Content starts
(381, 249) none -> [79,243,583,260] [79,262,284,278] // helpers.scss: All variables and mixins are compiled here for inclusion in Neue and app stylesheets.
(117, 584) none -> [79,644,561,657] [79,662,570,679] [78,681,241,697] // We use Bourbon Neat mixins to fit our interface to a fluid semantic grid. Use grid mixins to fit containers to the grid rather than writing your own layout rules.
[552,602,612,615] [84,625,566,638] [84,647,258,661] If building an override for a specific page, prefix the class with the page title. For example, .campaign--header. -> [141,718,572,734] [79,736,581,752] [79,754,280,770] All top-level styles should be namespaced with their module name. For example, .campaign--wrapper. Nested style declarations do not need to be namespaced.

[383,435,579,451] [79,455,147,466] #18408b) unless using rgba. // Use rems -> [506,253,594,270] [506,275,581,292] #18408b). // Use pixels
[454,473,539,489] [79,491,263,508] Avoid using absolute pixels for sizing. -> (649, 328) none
Content ends
Content starts
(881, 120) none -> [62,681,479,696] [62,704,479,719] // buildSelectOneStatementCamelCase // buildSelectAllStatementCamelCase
Content ends
Content starts
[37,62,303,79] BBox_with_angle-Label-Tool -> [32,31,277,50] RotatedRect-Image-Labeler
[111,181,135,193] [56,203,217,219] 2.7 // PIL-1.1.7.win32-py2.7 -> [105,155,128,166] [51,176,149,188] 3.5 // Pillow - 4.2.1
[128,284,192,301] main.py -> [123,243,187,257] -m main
Content ends
**What you will do:**
Report each line of the data in which "none" occurs.

**Your solution:**
(381, 249) none -> [79,243,583,260] [79,262,284,278] // helpers.scss: All variables and mixins are compiled here for inclusion in Neue and app stylesheets.
(117, 584) none -> [79,644,561,657] [79,662,570,679] [78,681,241,697] // We use Bourbon Neat mixins to fit our interface to a fluid semantic grid. Use grid mixins to fit containers to the grid rather than writing your own layout rules.
[454,473,539,489] [79,491,263,508] Avoid using absolute pixels for sizing. -> (649, 328) none
(881, 120) none -> [62,681,479,696] [62,704,479,719] // buildSelectOneStatementCamelCase // buildSelectAllStatementCamelCase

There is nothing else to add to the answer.